= WHAT YOU ARE ASKED TO DO =
Print out all of the records exactly; no picture belongs in the result.
*** AVAILABLE DATA Section Begins ***
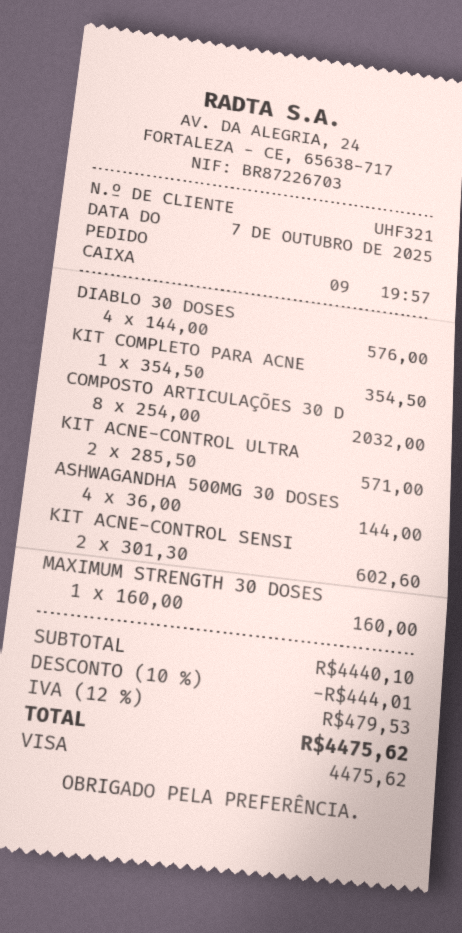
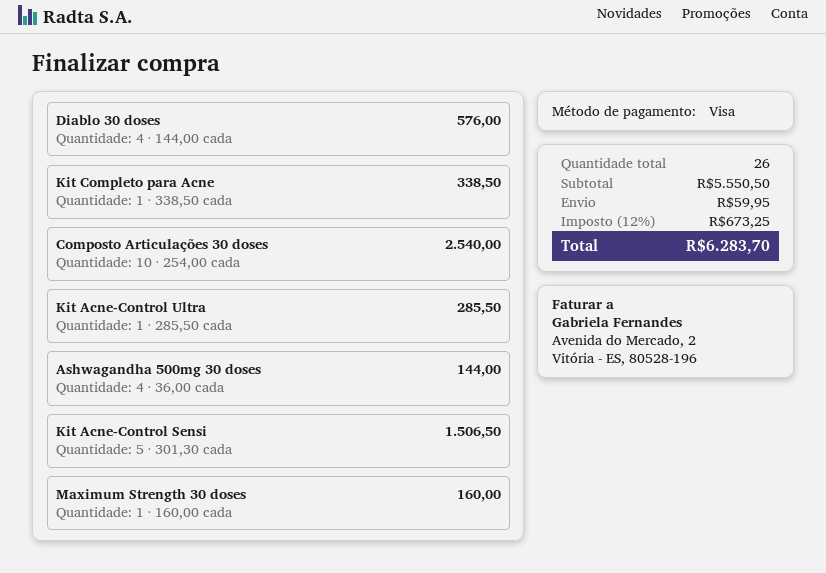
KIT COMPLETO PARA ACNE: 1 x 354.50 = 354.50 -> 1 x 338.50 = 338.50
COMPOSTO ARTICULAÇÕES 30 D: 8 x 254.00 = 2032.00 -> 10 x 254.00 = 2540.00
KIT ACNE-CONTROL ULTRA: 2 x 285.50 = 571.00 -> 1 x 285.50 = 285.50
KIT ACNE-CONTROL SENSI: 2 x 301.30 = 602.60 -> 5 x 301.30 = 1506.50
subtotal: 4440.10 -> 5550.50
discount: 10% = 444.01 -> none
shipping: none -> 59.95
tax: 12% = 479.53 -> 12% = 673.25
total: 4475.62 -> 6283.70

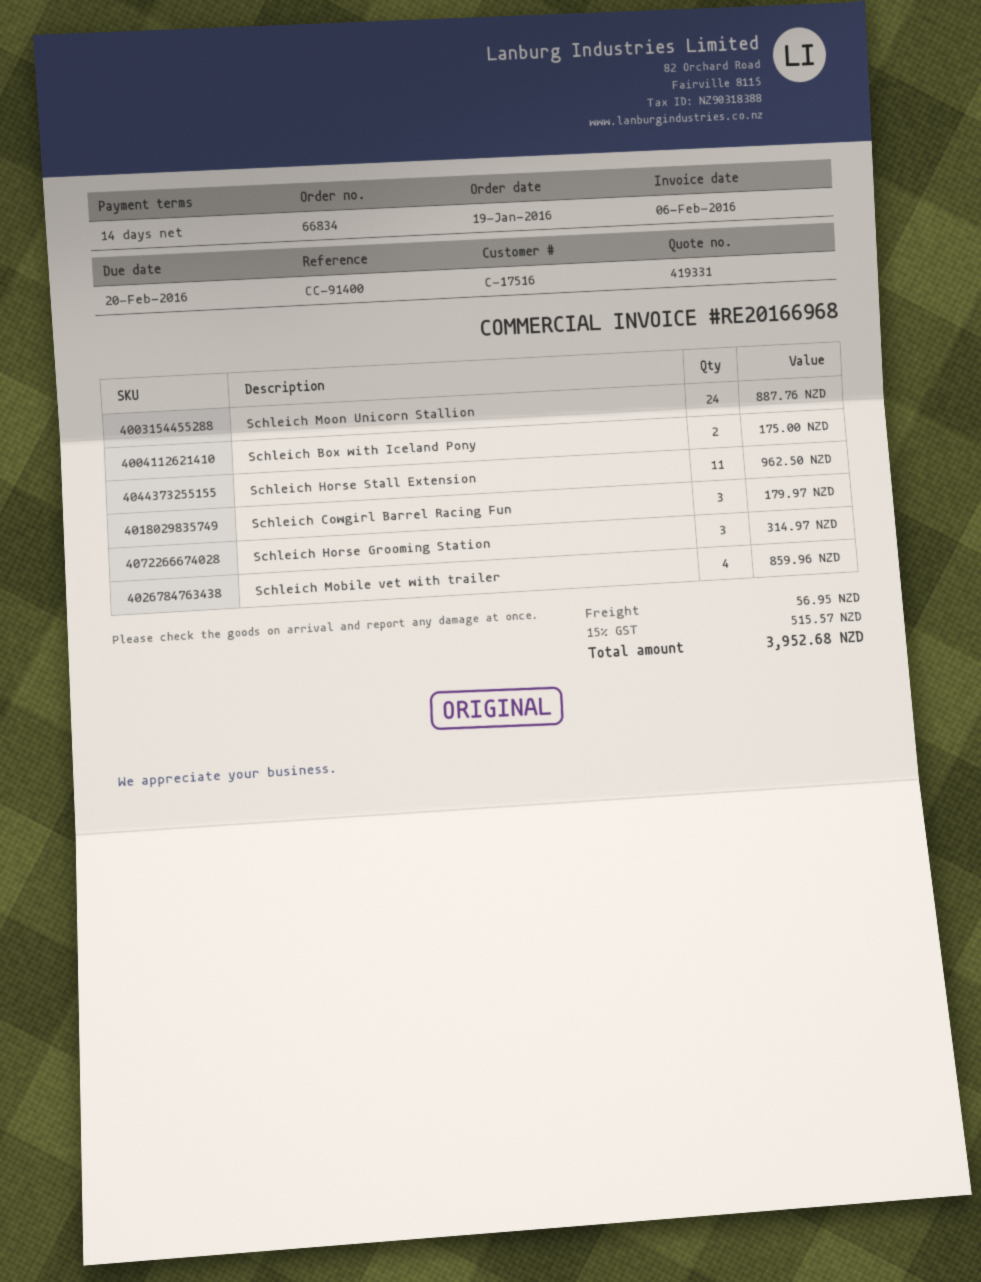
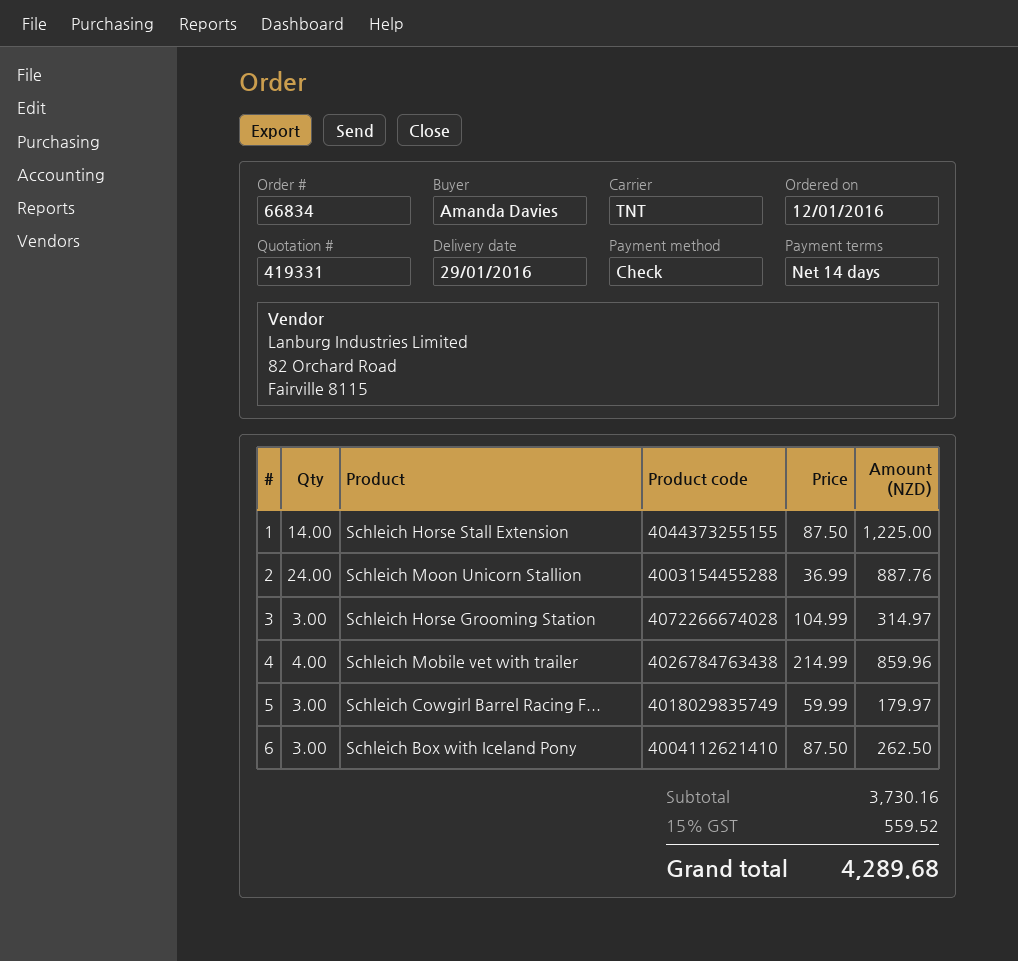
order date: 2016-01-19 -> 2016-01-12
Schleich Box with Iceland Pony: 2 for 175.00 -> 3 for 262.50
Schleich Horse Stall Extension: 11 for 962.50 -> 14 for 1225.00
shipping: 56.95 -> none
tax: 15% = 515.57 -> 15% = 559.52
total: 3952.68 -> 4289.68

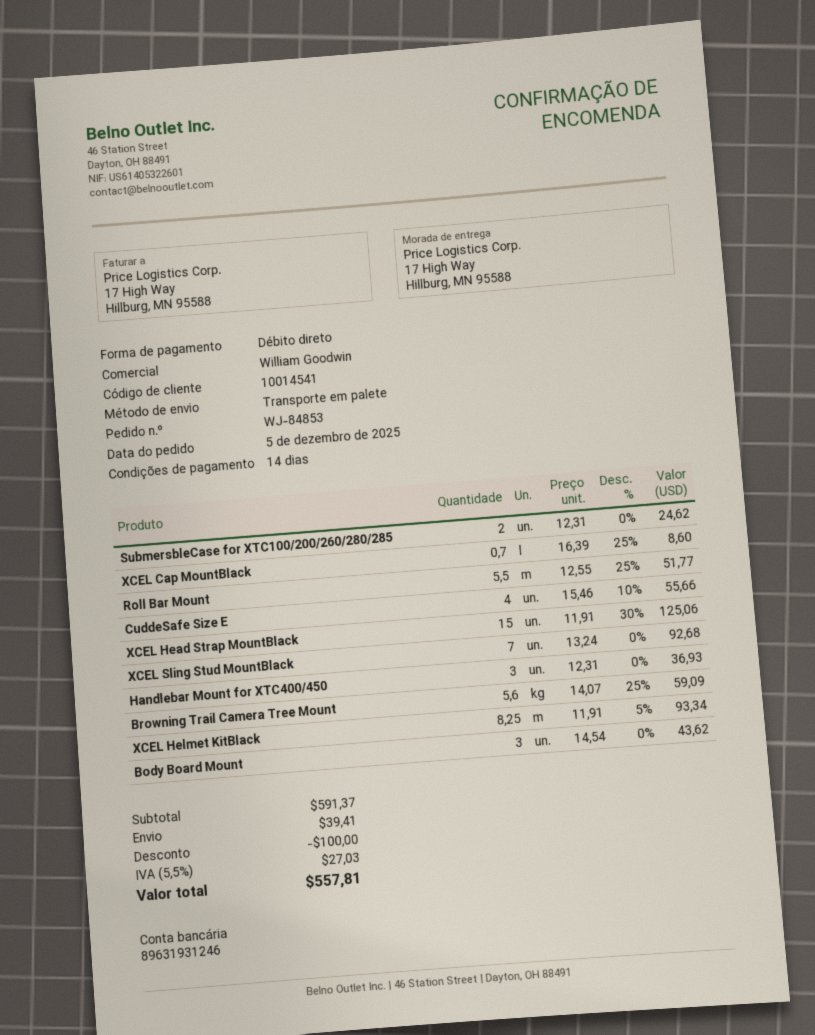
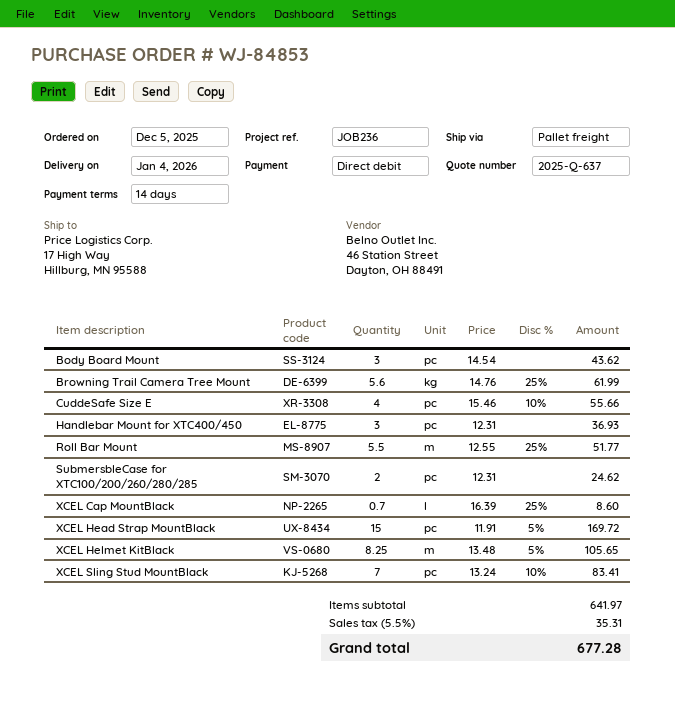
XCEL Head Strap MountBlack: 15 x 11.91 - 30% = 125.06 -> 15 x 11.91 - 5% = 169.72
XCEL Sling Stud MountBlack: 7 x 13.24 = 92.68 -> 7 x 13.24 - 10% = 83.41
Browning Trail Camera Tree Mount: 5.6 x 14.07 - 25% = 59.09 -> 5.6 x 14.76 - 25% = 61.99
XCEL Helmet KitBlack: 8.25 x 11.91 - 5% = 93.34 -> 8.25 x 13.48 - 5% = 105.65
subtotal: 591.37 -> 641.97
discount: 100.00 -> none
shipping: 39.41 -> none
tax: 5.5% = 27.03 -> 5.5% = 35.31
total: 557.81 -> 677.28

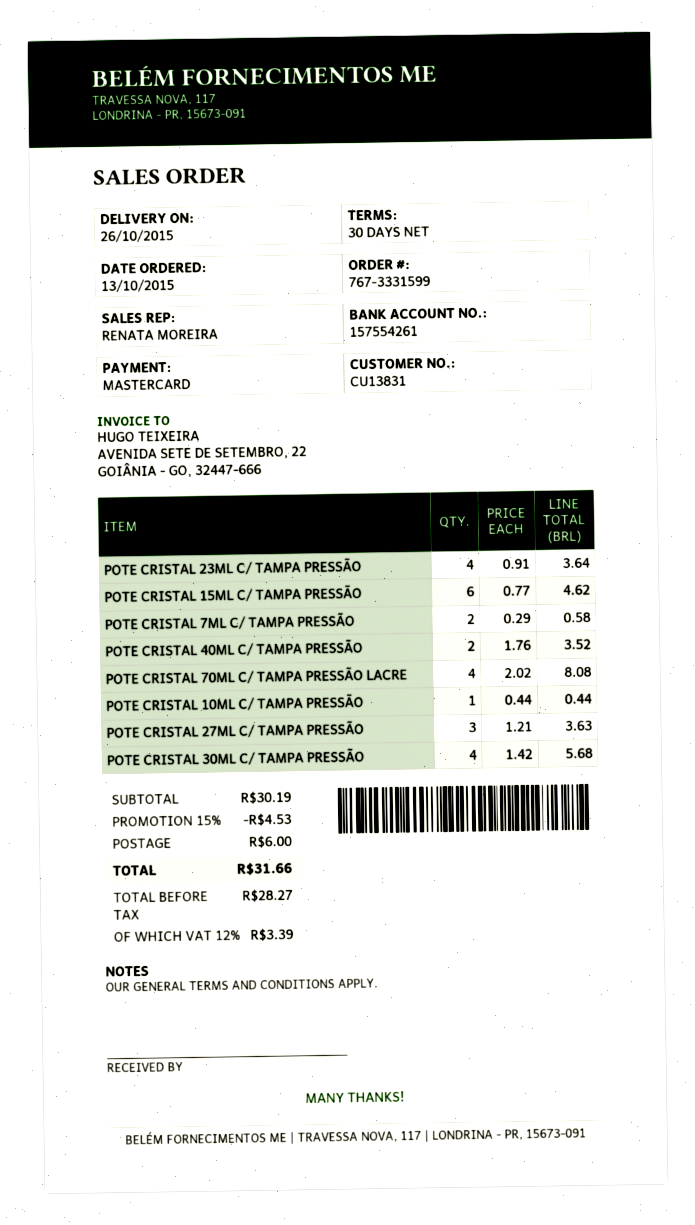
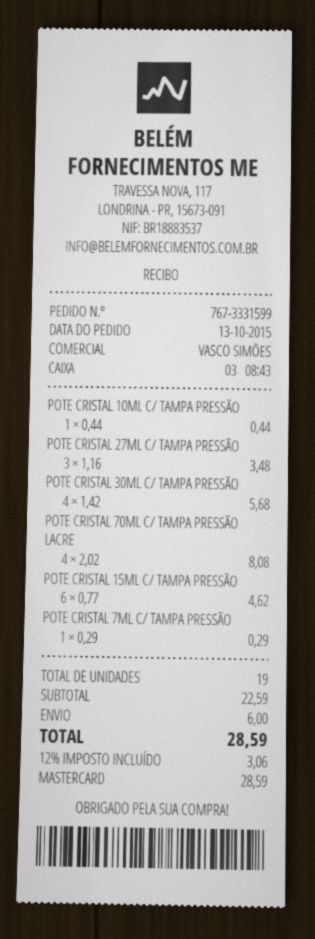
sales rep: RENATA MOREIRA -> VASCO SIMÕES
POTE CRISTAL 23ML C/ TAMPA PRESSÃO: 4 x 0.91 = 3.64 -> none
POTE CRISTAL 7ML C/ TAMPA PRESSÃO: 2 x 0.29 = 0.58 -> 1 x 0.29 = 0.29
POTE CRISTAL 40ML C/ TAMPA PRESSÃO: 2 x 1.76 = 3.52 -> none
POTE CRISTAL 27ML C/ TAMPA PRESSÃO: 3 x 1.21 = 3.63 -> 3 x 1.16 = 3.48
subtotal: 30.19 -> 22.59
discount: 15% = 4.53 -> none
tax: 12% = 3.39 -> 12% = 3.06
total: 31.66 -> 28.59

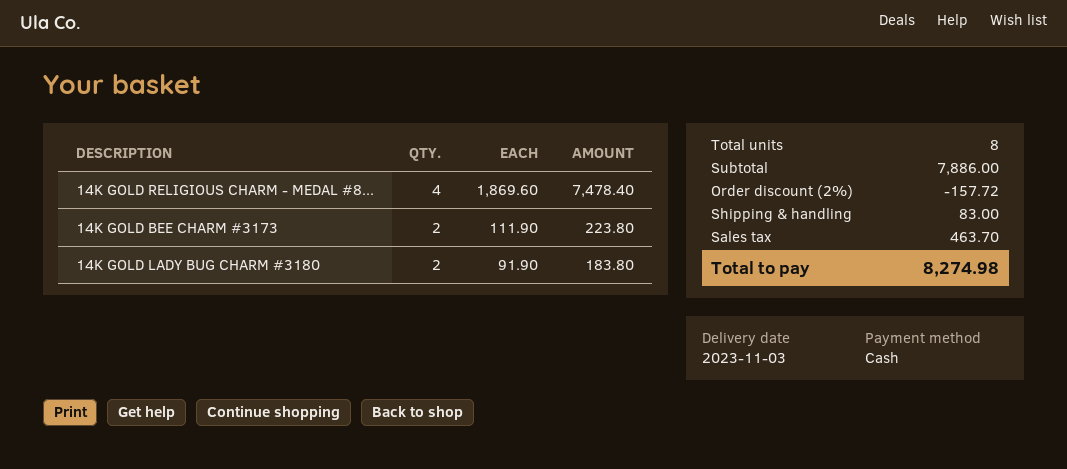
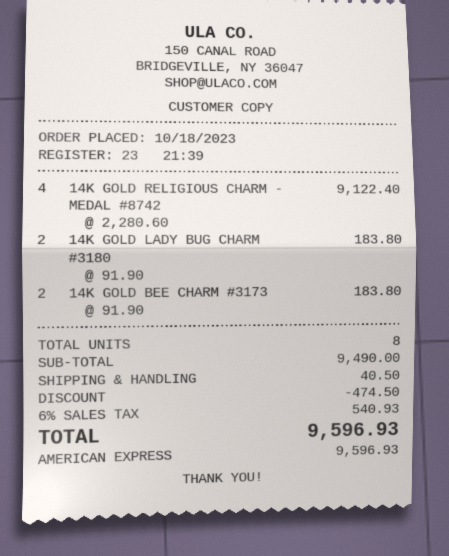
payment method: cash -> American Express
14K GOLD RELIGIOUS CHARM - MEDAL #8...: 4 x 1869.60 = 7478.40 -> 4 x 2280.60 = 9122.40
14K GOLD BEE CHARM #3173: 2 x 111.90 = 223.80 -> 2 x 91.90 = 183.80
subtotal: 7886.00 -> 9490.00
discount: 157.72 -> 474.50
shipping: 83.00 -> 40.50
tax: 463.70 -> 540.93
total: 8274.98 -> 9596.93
*** AVAILABLE DATA Section Ends ***
= RESULT OF THE TASK =
KIT COMPLETO PARA ACNE: 1 x 354.50 = 354.50 -> 1 x 338.50 = 338.50
COMPOSTO ARTICULAÇÕES 30 D: 8 x 254.00 = 2032.00 -> 10 x 254.00 = 2540.00
KIT ACNE-CONTROL ULTRA: 2 x 285.50 = 571.00 -> 1 x 285.50 = 285.50
KIT ACNE-CONTROL SENSI: 2 x 301.30 = 602.60 -> 5 x 301.30 = 1506.50
subtotal: 4440.10 -> 5550.50
discount: 10% = 444.01 -> none
shipping: none -> 59.95
tax: 12% = 479.53 -> 12% = 673.25
total: 4475.62 -> 6283.70

order date: 2016-01-19 -> 2016-01-12
Schleich Box with Iceland Pony: 2 for 175.00 -> 3 for 262.50
Schleich Horse Stall Extension: 11 for 962.50 -> 14 for 1225.00
shipping: 56.95 -> none
tax: 15% = 515.57 -> 15% = 559.52
total: 3952.68 -> 4289.68

XCEL Head Strap MountBlack: 15 x 11.91 - 30% = 125.06 -> 15 x 11.91 - 5% = 169.72
XCEL Sling Stud MountBlack: 7 x 13.24 = 92.68 -> 7 x 13.24 - 10% = 83.41
Browning Trail Camera Tree Mount: 5.6 x 14.07 - 25% = 59.09 -> 5.6 x 14.76 - 25% = 61.99
XCEL Helmet KitBlack: 8.25 x 11.91 - 5% = 93.34 -> 8.25 x 13.48 - 5% = 105.65
subtotal: 591.37 -> 641.97
discount: 100.00 -> none
shipping: 39.41 -> none
tax: 5.5% = 27.03 -> 5.5% = 35.31
total: 557.81 -> 677.28

sales rep: RENATA MOREIRA -> VASCO SIMÕES
POTE CRISTAL 23ML C/ TAMPA PRESSÃO: 4 x 0.91 = 3.64 -> none
POTE CRISTAL 7ML C/ TAMPA PRESSÃO: 2 x 0.29 = 0.58 -> 1 x 0.29 = 0.29
POTE CRISTAL 40ML C/ TAMPA PRESSÃO: 2 x 1.76 = 3.52 -> none
POTE CRISTAL 27ML C/ TAMPA PRESSÃO: 3 x 1.21 = 3.63 -> 3 x 1.16 = 3.48
subtotal: 30.19 -> 22.59
discount: 15% = 4.53 -> none
tax: 12% = 3.39 -> 12% = 3.06
total: 31.66 -> 28.59

payment method: cash -> American Express
14K GOLD RELIGIOUS CHARM - MEDAL #8...: 4 x 1869.60 = 7478.40 -> 4 x 2280.60 = 9122.40
14K GOLD BEE CHARM #3173: 2 x 111.90 = 223.80 -> 2 x 91.90 = 183.80
subtotal: 7886.00 -> 9490.00
discount: 157.72 -> 474.50
shipping: 83.00 -> 40.50
tax: 463.70 -> 540.93
total: 8274.98 -> 9596.93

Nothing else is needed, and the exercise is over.